Recorded data
----
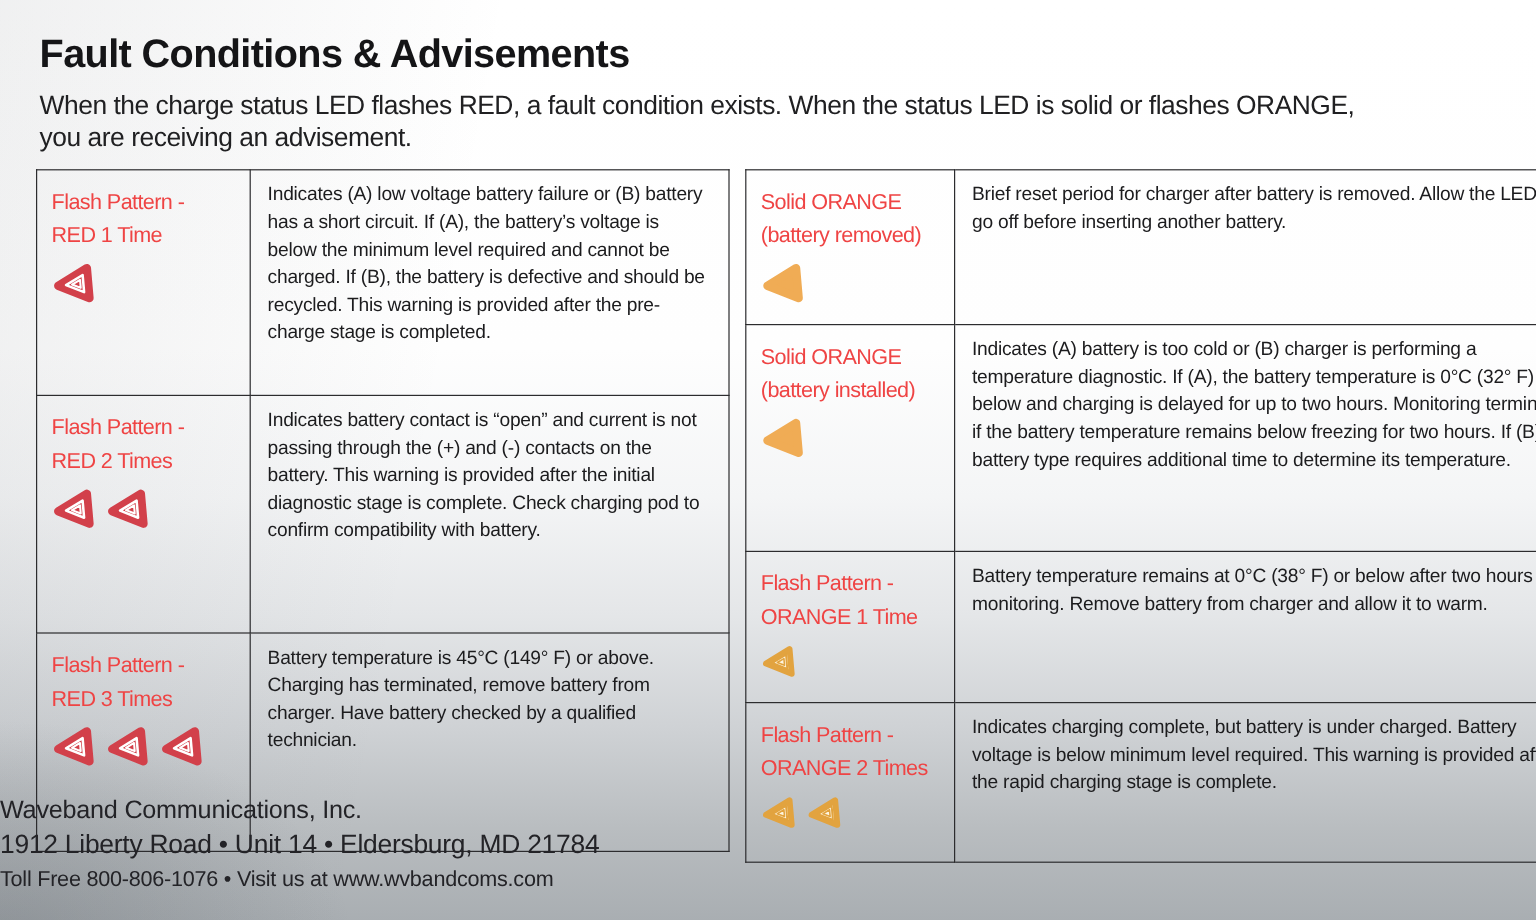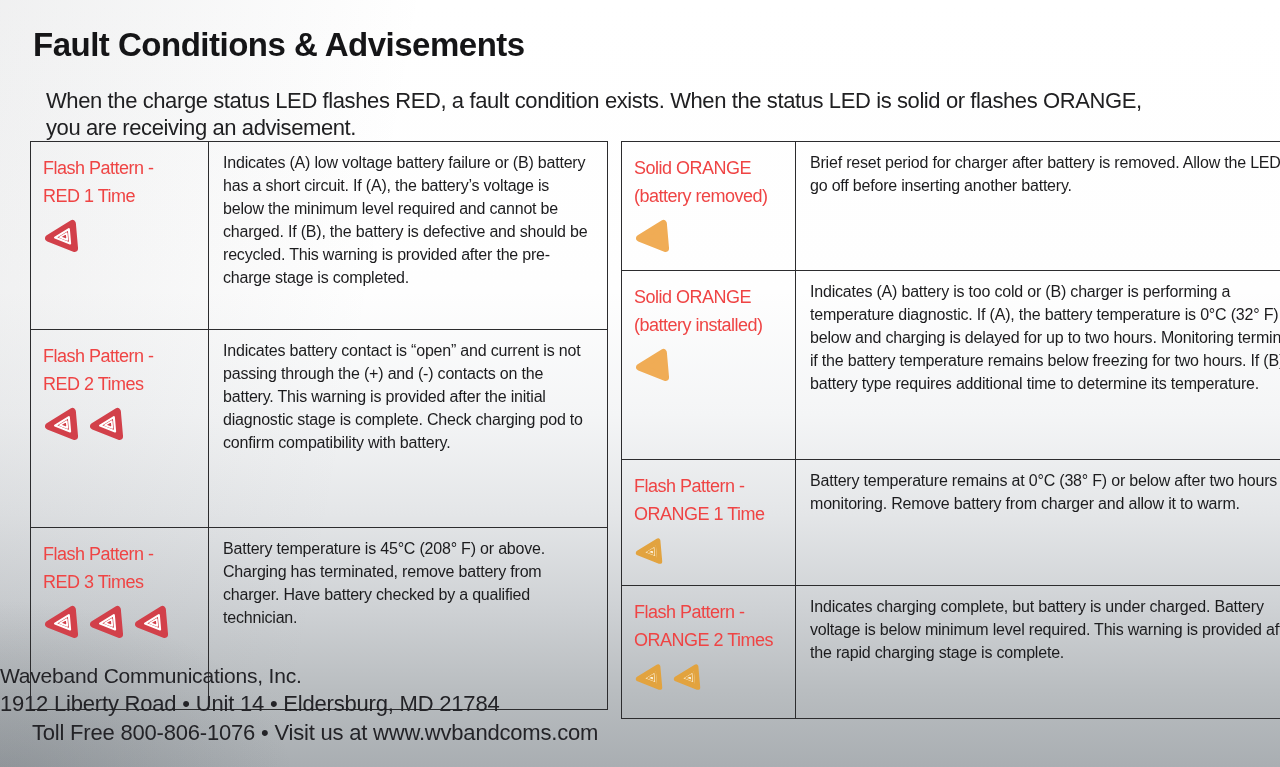--- a/index.html
+++ b/index.html
@@ -16,7 +16,7 @@
     font-size:33px;font-weight:700;letter-spacing:-0.5px;color:#151517;
   }
   .intro{
-    position:absolute;left:33px;top:74px;margin:13px;width:1210px;
+    position:absolute;left:33px;top:74px;margin:0;width:1210px;
     font-size:22px;line-height:27px;letter-spacing:-0.4px;color:#202022;
     white-space:pre-line;
   }

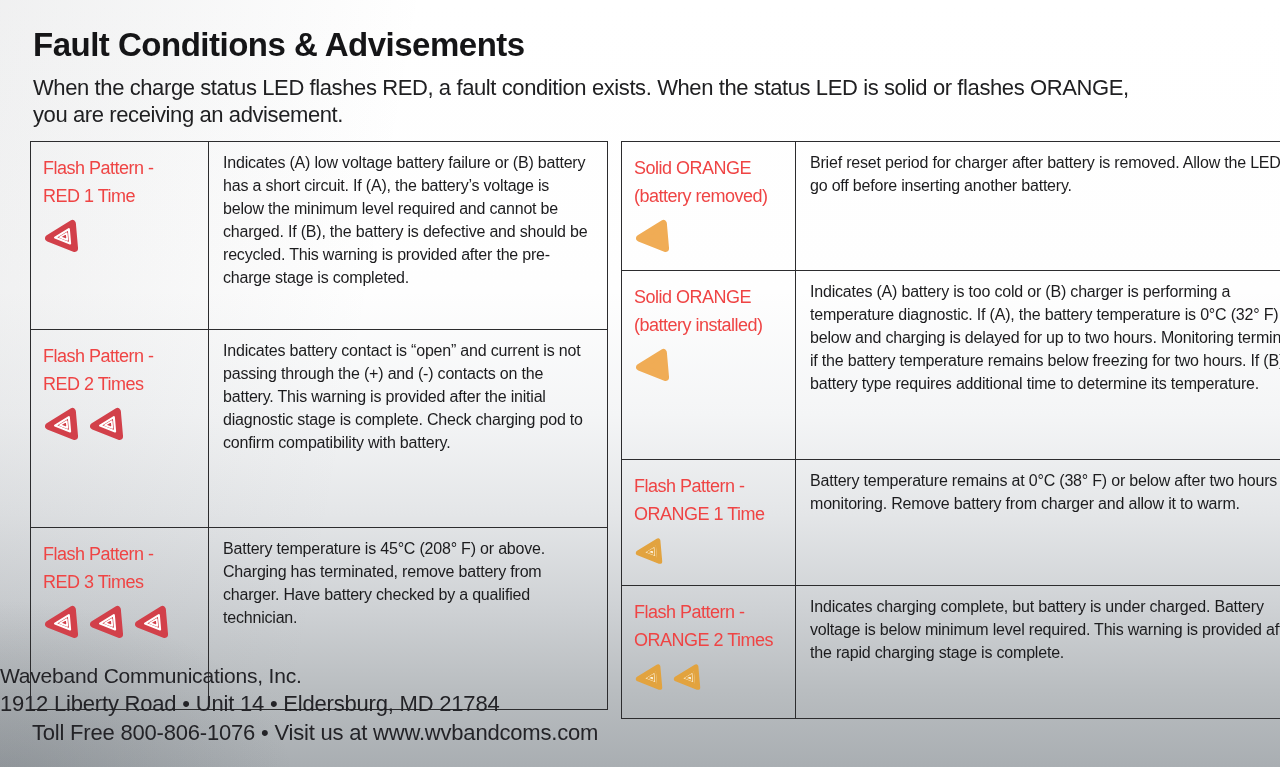--- a/index.html
+++ b/index.html
@@ -136,7 +136,7 @@
       </div>
     </td>
     <td class="desc-cell">
-      <div class="desc">Battery temperature is 45°C (208° F) or above. Charging has terminated, remove battery from charger. Have battery checked by a qualified technician.</div>
+      <div class="desc">Battery temperature is 45°C (149° F) or above. Charging has terminated, remove battery from charger. Have battery checked by a qualified technician.</div>
     </td>
   </tr>
 </tbody>

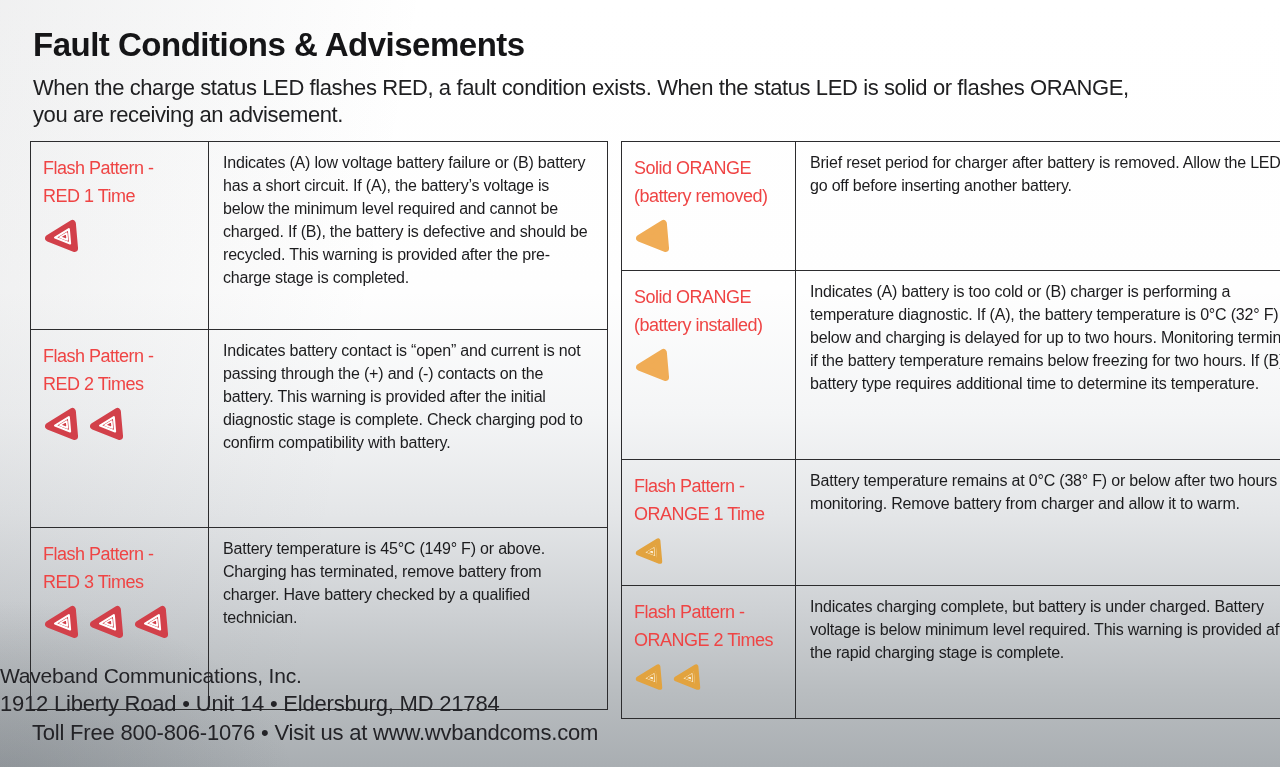--- a/index.html
+++ b/index.html
@@ -55,7 +55,7 @@
   }
   .footer .f1{font-size:21px;line-height:28px;letter-spacing:-0.2px;}
   .footer .f2{font-size:22px;line-height:28px;letter-spacing:-0.2px;}
-  .footer .f3{font-size:22px;line-height:29px;letter-spacing:-0.2px;padding-left:32px;}
+  .footer .f3{font-size:18px;line-height:29px;letter-spacing:-0.2px;}
 </style>
 </head>
 <body>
----
▸ **Requirement**:
Reproduce each entry word for word and cut the images.

▸ **Output below**:
--- a/index.html
+++ b/index.html
@@ -16,7 +16,7 @@
     font-size:33px;font-weight:700;letter-spacing:-0.5px;color:#151517;
   }
   .intro{
-    position:absolute;left:33px;top:74px;margin:13px;width:1210px;
+    position:absolute;left:33px;top:74px;margin:0;width:1210px;
     font-size:22px;line-height:27px;letter-spacing:-0.4px;color:#202022;
     white-space:pre-line;
   }

--- a/index.html
+++ b/index.html
@@ -136,7 +136,7 @@
       </div>
     </td>
     <td class="desc-cell">
-      <div class="desc">Battery temperature is 45°C (208° F) or above. Charging has terminated, remove battery from charger. Have battery checked by a qualified technician.</div>
+      <div class="desc">Battery temperature is 45°C (149° F) or above. Charging has terminated, remove battery from charger. Have battery checked by a qualified technician.</div>
     </td>
   </tr>
 </tbody>

--- a/index.html
+++ b/index.html
@@ -55,7 +55,7 @@
   }
   .footer .f1{font-size:21px;line-height:28px;letter-spacing:-0.2px;}
   .footer .f2{font-size:22px;line-height:28px;letter-spacing:-0.2px;}
-  .footer .f3{font-size:22px;line-height:29px;letter-spacing:-0.2px;padding-left:32px;}
+  .footer .f3{font-size:18px;line-height:29px;letter-spacing:-0.2px;}
 </style>
 </head>
 <body>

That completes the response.